↓↓↓

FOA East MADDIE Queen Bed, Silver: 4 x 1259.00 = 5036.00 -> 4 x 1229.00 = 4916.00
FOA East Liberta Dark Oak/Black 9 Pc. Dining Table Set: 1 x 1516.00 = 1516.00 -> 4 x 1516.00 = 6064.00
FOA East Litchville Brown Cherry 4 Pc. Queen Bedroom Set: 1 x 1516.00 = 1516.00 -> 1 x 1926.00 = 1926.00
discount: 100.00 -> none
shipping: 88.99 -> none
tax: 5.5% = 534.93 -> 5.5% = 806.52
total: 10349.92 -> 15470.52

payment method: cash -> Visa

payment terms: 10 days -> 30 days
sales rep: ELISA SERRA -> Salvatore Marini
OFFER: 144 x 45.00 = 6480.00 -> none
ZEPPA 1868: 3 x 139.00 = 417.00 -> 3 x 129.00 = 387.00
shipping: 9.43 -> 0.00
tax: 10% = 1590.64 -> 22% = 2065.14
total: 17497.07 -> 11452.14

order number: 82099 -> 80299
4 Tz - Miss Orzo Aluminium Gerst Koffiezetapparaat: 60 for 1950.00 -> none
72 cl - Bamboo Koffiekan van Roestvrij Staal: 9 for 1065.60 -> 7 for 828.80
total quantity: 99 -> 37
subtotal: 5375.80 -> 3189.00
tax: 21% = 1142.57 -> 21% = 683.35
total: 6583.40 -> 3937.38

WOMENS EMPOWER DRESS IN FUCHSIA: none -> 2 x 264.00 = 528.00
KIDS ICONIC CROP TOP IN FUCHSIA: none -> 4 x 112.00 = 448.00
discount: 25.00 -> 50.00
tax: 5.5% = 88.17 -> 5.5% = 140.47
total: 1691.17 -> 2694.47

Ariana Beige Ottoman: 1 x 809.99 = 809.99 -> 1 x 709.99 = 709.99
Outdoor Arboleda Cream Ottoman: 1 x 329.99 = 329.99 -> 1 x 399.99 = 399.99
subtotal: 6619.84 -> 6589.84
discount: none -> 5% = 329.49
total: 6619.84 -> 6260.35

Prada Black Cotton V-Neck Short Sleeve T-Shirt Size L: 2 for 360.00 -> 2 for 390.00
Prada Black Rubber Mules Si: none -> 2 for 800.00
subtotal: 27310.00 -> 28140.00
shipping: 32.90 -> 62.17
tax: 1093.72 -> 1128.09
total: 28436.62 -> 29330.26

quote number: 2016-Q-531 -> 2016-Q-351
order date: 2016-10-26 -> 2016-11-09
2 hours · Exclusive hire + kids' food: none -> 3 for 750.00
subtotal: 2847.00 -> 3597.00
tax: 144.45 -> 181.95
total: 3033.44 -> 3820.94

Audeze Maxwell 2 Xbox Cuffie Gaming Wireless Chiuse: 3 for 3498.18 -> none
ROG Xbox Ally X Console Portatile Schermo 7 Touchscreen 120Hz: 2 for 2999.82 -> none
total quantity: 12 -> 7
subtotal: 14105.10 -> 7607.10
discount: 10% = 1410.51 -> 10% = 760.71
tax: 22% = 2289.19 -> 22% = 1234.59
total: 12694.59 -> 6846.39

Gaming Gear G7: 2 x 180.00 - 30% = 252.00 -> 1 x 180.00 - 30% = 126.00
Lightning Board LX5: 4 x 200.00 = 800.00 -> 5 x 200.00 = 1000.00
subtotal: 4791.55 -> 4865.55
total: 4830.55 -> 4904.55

↑↑↑

Only the lines with "order" are needed; find them in the records and copy each one.

[ANSWER TO THIS PROBLEM]
order number: 82099 -> 80299
order date: 2016-10-26 -> 2016-11-09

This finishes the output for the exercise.